====== DATA EXTRACTS ======

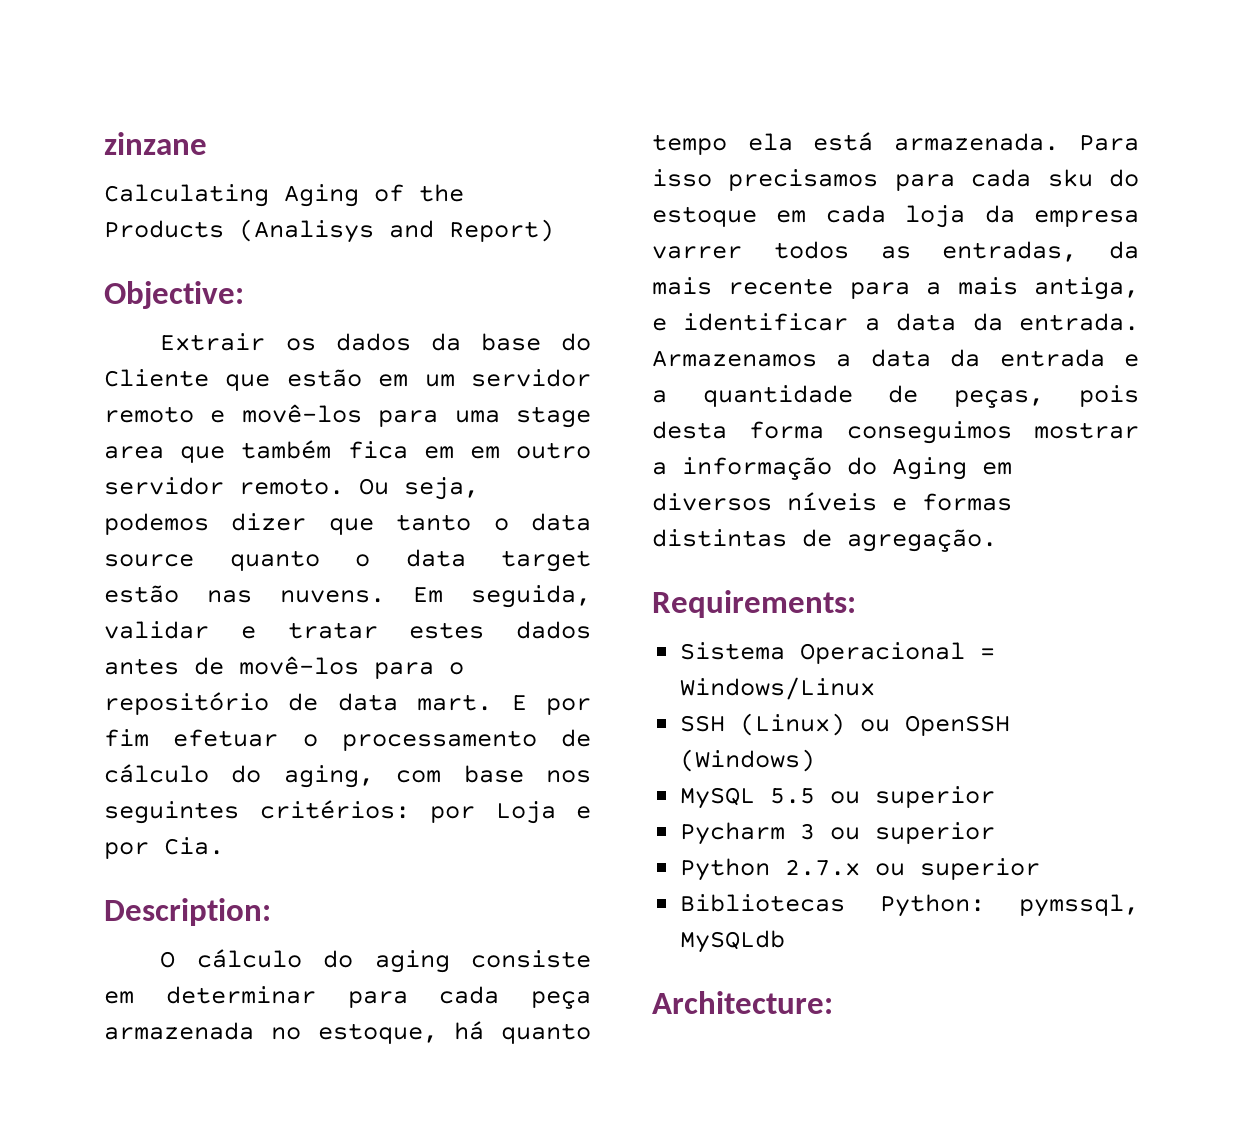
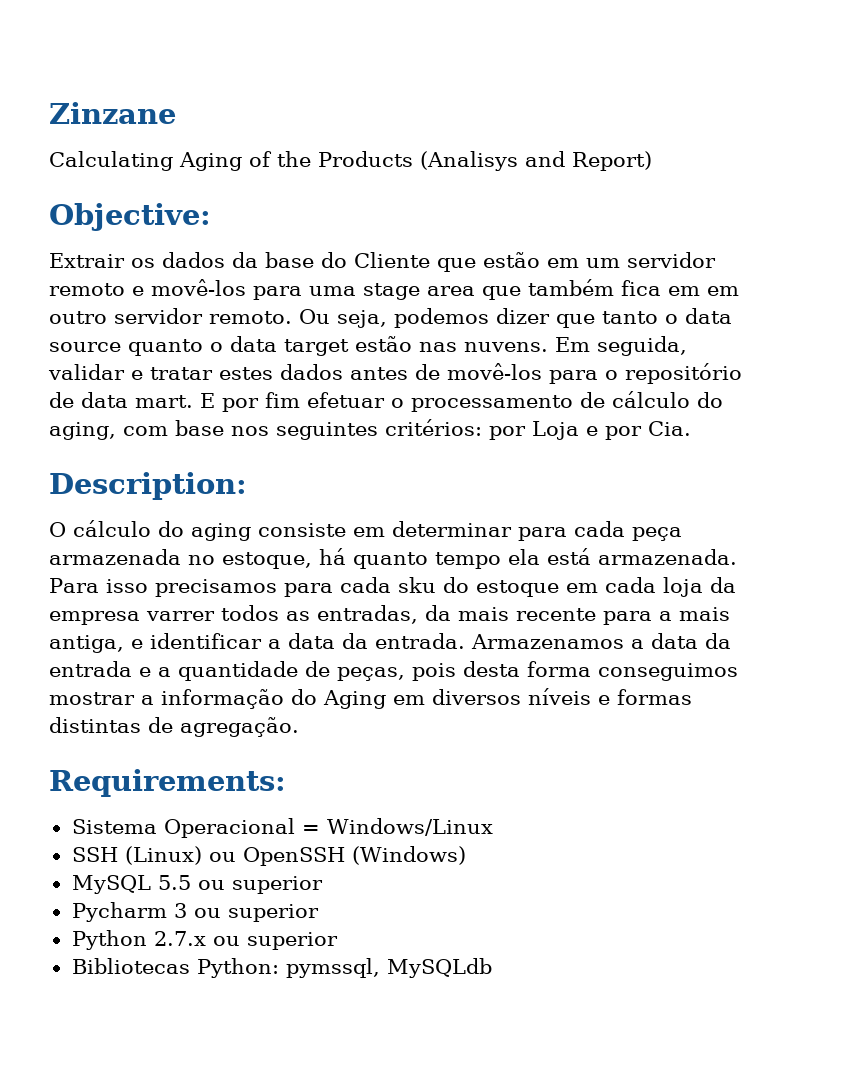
- zinzane
+ Zinzane
- Architecture:

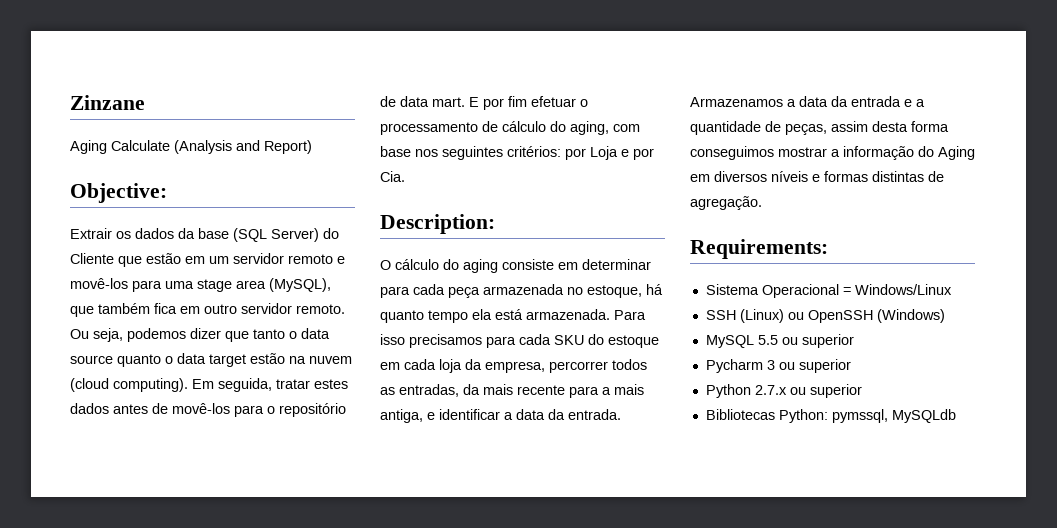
- Calculating Aging of the Products (Analisys and Report)
+ Aging Calculate (Analysis and Report)
- Extrair os dados da base do Cliente que estão em um servidor remoto e movê-los para uma stage area que também fica em em outro servidor remoto.
+ Extrair os dados da base (SQL Server) do Cliente que estão em um servidor remoto e movê-los para uma stage area (MySQL), que também fica em outro servidor remoto.
- Ou seja, podemos dizer que tanto o data source quanto o data target estão nas nuvens. Em seguida, validar e tratar estes dados antes de movê-los para o repositório de data mart.
+ Ou seja, podemos dizer que tanto o data source quanto o data target estão na nuvem (cloud computing). Em seguida, tratar estes dados antes de movê-los para o repositório de data mart.
- Para isso precisamos para cada sku do estoque em cada loja da empresa varrer todos as entradas, da mais recente para a mais antiga, e identificar a data da entrada.
+ Para isso precisamos para cada SKU do estoque em cada loja da empresa, percorrer todos as entradas, da mais recente para a mais antiga, e identificar a data da entrada.
- Armazenamos a data da entrada e a quantidade de peças, pois desta forma conseguimos mostrar a informação do Aging em diversos níveis e formas distintas de agregação.
+ Armazenamos a data da entrada e a quantidade de peças, assim desta forma conseguimos mostrar a informação do Aging em diversos níveis e formas distintas de agregação.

======

• WORK TASK
Please copy the lines in the records above between the one holding "(Analysis and Report)" and the one holding "- Para isso", inclusive, exactly and with no other line.

• EXERCISE RESULT
+ Aging Calculate (Analysis and Report)
- Extrair os dados da base do Cliente que estão em um servidor remoto e movê-los para uma stage area que também fica em em outro servidor remoto.
+ Extrair os dados da base (SQL Server) do Cliente que estão em um servidor remoto e movê-los para uma stage area (MySQL), que também fica em outro servidor remoto.
- Ou seja, podemos dizer que tanto o data source quanto o data target estão nas nuvens. Em seguida, validar e tratar estes dados antes de movê-los para o repositório de data mart.
+ Ou seja, podemos dizer que tanto o data source quanto o data target estão na nuvem (cloud computing). Em seguida, tratar estes dados antes de movê-los para o repositório de data mart.
- Para isso precisamos para cada sku do estoque em cada loja da empresa varrer todos as entradas, da mais recente para a mais antiga, e identificar a data da entrada.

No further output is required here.